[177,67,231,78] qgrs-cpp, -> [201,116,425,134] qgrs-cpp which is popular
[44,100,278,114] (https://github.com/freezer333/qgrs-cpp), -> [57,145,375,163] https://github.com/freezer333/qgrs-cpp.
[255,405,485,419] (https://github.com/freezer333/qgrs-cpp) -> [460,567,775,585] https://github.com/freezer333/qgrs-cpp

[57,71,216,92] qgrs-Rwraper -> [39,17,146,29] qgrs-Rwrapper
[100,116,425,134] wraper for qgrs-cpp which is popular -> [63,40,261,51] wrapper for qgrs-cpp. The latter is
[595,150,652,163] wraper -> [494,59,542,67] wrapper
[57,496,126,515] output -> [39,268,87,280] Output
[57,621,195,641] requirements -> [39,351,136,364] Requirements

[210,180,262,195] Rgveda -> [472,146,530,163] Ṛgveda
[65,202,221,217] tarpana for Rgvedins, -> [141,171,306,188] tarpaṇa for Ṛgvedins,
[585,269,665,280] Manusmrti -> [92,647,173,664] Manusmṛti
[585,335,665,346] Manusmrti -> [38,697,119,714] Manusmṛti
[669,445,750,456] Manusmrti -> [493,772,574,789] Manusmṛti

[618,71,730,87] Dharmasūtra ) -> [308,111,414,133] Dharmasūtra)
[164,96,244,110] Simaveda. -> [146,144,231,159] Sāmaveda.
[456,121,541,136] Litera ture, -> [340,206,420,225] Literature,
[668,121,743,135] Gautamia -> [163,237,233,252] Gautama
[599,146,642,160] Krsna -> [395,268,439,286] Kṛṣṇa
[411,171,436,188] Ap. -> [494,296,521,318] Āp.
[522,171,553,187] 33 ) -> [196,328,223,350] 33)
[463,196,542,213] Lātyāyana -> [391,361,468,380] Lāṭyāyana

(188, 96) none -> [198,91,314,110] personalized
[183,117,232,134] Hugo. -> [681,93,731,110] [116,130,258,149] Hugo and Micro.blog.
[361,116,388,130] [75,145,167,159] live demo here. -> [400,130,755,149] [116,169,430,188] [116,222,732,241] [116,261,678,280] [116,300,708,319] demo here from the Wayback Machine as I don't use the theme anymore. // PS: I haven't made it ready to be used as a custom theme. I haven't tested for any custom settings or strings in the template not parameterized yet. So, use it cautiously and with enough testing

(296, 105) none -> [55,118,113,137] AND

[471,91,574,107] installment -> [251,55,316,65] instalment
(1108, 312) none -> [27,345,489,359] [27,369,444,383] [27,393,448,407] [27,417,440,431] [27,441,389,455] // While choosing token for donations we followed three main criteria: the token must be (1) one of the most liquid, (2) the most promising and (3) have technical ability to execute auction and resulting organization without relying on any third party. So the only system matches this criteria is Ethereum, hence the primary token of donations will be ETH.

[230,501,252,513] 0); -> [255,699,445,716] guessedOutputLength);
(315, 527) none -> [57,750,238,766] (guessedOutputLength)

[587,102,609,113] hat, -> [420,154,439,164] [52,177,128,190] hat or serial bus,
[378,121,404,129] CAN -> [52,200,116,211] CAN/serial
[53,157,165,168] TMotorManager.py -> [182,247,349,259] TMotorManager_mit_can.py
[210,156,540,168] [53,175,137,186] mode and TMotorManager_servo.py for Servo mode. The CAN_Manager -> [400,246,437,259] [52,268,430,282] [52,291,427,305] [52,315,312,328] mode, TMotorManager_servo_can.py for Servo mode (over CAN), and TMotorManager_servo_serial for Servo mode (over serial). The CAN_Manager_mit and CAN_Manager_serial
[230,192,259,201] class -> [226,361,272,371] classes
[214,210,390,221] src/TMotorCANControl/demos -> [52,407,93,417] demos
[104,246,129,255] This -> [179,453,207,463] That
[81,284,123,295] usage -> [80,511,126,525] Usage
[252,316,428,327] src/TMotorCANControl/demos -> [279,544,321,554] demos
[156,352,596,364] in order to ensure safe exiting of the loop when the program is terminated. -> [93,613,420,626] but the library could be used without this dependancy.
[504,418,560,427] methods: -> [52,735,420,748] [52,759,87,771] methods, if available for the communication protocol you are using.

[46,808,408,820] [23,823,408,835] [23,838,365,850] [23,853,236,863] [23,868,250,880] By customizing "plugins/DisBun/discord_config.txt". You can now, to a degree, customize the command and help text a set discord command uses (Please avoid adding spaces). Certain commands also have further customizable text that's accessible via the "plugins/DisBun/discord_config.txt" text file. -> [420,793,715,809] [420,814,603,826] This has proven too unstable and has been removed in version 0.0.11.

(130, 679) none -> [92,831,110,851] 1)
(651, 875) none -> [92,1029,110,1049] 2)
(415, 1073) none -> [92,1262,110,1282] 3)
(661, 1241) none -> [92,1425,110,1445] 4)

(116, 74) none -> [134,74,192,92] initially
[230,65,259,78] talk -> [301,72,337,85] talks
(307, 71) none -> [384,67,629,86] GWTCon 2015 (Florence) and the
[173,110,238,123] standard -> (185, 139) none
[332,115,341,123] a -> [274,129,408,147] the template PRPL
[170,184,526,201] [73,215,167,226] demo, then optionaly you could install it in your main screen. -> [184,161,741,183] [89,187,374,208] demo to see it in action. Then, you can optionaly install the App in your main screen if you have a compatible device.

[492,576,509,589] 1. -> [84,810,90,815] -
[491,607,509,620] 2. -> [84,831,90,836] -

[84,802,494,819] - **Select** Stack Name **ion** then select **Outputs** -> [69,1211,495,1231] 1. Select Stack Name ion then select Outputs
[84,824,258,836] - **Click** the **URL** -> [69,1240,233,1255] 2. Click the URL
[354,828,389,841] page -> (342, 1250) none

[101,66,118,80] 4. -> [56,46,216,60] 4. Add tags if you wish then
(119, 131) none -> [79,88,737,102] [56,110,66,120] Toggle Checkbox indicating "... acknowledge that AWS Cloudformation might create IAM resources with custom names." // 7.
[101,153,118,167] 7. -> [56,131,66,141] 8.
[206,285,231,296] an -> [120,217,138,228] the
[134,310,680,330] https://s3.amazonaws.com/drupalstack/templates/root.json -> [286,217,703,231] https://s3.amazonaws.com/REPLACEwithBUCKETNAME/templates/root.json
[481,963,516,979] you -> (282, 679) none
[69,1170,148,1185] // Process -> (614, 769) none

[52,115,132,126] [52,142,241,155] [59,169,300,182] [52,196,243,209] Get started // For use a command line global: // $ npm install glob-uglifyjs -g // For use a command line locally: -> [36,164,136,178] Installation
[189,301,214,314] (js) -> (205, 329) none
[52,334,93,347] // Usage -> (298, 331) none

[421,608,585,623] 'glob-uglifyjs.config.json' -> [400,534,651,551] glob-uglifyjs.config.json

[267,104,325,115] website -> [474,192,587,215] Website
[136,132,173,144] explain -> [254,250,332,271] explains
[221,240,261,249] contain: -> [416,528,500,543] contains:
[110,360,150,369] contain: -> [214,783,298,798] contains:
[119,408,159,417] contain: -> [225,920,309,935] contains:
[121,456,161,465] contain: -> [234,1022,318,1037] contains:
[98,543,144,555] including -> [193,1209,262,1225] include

#### [What you should do]
Reproduce each record exactly as written above.

#### [Reply to the exercise]
[177,67,231,78] qgrs-cpp, -> [201,116,425,134] qgrs-cpp which is popular
[44,100,278,114] (https://github.com/freezer333/qgrs-cpp), -> [57,145,375,163] https://github.com/freezer333/qgrs-cpp.
[255,405,485,419] (https://github.com/freezer333/qgrs-cpp) -> [460,567,775,585] https://github.com/freezer333/qgrs-cpp

[57,71,216,92] qgrs-Rwraper -> [39,17,146,29] qgrs-Rwrapper
[100,116,425,134] wraper for qgrs-cpp which is popular -> [63,40,261,51] wrapper for qgrs-cpp. The latter is
[595,150,652,163] wraper -> [494,59,542,67] wrapper
[57,496,126,515] output -> [39,268,87,280] Output
[57,621,195,641] requirements -> [39,351,136,364] Requirements

[210,180,262,195] Rgveda -> [472,146,530,163] Ṛgveda
[65,202,221,217] tarpana for Rgvedins, -> [141,171,306,188] tarpaṇa for Ṛgvedins,
[585,269,665,280] Manusmrti -> [92,647,173,664] Manusmṛti
[585,335,665,346] Manusmrti -> [38,697,119,714] Manusmṛti
[669,445,750,456] Manusmrti -> [493,772,574,789] Manusmṛti

[618,71,730,87] Dharmasūtra ) -> [308,111,414,133] Dharmasūtra)
[164,96,244,110] Simaveda. -> [146,144,231,159] Sāmaveda.
[456,121,541,136] Litera ture, -> [340,206,420,225] Literature,
[668,121,743,135] Gautamia -> [163,237,233,252] Gautama
[599,146,642,160] Krsna -> [395,268,439,286] Kṛṣṇa
[411,171,436,188] Ap. -> [494,296,521,318] Āp.
[522,171,553,187] 33 ) -> [196,328,223,350] 33)
[463,196,542,213] Lātyāyana -> [391,361,468,380] Lāṭyāyana

(188, 96) none -> [198,91,314,110] personalized
[183,117,232,134] Hugo. -> [681,93,731,110] [116,130,258,149] Hugo and Micro.blog.
[361,116,388,130] [75,145,167,159] live demo here. -> [400,130,755,149] [116,169,430,188] [116,222,732,241] [116,261,678,280] [116,300,708,319] demo here from the Wayback Machine as I don't use the theme anymore. // PS: I haven't made it ready to be used as a custom theme. I haven't tested for any custom settings or strings in the template not parameterized yet. So, use it cautiously and with enough testing

(296, 105) none -> [55,118,113,137] AND

[471,91,574,107] installment -> [251,55,316,65] instalment
(1108, 312) none -> [27,345,489,359] [27,369,444,383] [27,393,448,407] [27,417,440,431] [27,441,389,455] // While choosing token for donations we followed three main criteria: the token must be (1) one of the most liquid, (2) the most promising and (3) have technical ability to execute auction and resulting organization without relying on any third party. So the only system matches this criteria is Ethereum, hence the primary token of donations will be ETH.

[230,501,252,513] 0); -> [255,699,445,716] guessedOutputLength);
(315, 527) none -> [57,750,238,766] (guessedOutputLength)

[587,102,609,113] hat, -> [420,154,439,164] [52,177,128,190] hat or serial bus,
[378,121,404,129] CAN -> [52,200,116,211] CAN/serial
[53,157,165,168] TMotorManager.py -> [182,247,349,259] TMotorManager_mit_can.py
[210,156,540,168] [53,175,137,186] mode and TMotorManager_servo.py for Servo mode. The CAN_Manager -> [400,246,437,259] [52,268,430,282] [52,291,427,305] [52,315,312,328] mode, TMotorManager_servo_can.py for Servo mode (over CAN), and TMotorManager_servo_serial for Servo mode (over serial). The CAN_Manager_mit and CAN_Manager_serial
[230,192,259,201] class -> [226,361,272,371] classes
[214,210,390,221] src/TMotorCANControl/demos -> [52,407,93,417] demos
[104,246,129,255] This -> [179,453,207,463] That
[81,284,123,295] usage -> [80,511,126,525] Usage
[252,316,428,327] src/TMotorCANControl/demos -> [279,544,321,554] demos
[156,352,596,364] in order to ensure safe exiting of the loop when the program is terminated. -> [93,613,420,626] but the library could be used without this dependancy.
[504,418,560,427] methods: -> [52,735,420,748] [52,759,87,771] methods, if available for the communication protocol you are using.

[46,808,408,820] [23,823,408,835] [23,838,365,850] [23,853,236,863] [23,868,250,880] By customizing "plugins/DisBun/discord_config.txt". You can now, to a degree, customize the command and help text a set discord command uses (Please avoid adding spaces). Certain commands also have further customizable text that's accessible via the "plugins/DisBun/discord_config.txt" text file. -> [420,793,715,809] [420,814,603,826] This has proven too unstable and has been removed in version 0.0.11.

(130, 679) none -> [92,831,110,851] 1)
(651, 875) none -> [92,1029,110,1049] 2)
(415, 1073) none -> [92,1262,110,1282] 3)
(661, 1241) none -> [92,1425,110,1445] 4)

(116, 74) none -> [134,74,192,92] initially
[230,65,259,78] talk -> [301,72,337,85] talks
(307, 71) none -> [384,67,629,86] GWTCon 2015 (Florence) and the
[173,110,238,123] standard -> (185, 139) none
[332,115,341,123] a -> [274,129,408,147] the template PRPL
[170,184,526,201] [73,215,167,226] demo, then optionaly you could install it in your main screen. -> [184,161,741,183] [89,187,374,208] demo to see it in action. Then, you can optionaly install the App in your main screen if you have a compatible device.

[492,576,509,589] 1. -> [84,810,90,815] -
[491,607,509,620] 2. -> [84,831,90,836] -

[84,802,494,819] - **Select** Stack Name **ion** then select **Outputs** -> [69,1211,495,1231] 1. Select Stack Name ion then select Outputs
[84,824,258,836] - **Click** the **URL** -> [69,1240,233,1255] 2. Click the URL
[354,828,389,841] page -> (342, 1250) none

[101,66,118,80] 4. -> [56,46,216,60] 4. Add tags if you wish then
(119, 131) none -> [79,88,737,102] [56,110,66,120] Toggle Checkbox indicating "... acknowledge that AWS Cloudformation might create IAM resources with custom names." // 7.
[101,153,118,167] 7. -> [56,131,66,141] 8.
[206,285,231,296] an -> [120,217,138,228] the
[134,310,680,330] https://s3.amazonaws.com/drupalstack/templates/root.json -> [286,217,703,231] https://s3.amazonaws.com/REPLACEwithBUCKETNAME/templates/root.json
[481,963,516,979] you -> (282, 679) none
[69,1170,148,1185] // Process -> (614, 769) none

[52,115,132,126] [52,142,241,155] [59,169,300,182] [52,196,243,209] Get started // For use a command line global: // $ npm install glob-uglifyjs -g // For use a command line locally: -> [36,164,136,178] Installation
[189,301,214,314] (js) -> (205, 329) none
[52,334,93,347] // Usage -> (298, 331) none

[421,608,585,623] 'glob-uglifyjs.config.json' -> [400,534,651,551] glob-uglifyjs.config.json

[267,104,325,115] website -> [474,192,587,215] Website
[136,132,173,144] explain -> [254,250,332,271] explains
[221,240,261,249] contain: -> [416,528,500,543] contains:
[110,360,150,369] contain: -> [214,783,298,798] contains:
[119,408,159,417] contain: -> [225,920,309,935] contains:
[121,456,161,465] contain: -> [234,1022,318,1037] contains:
[98,543,144,555] including -> [193,1209,262,1225] include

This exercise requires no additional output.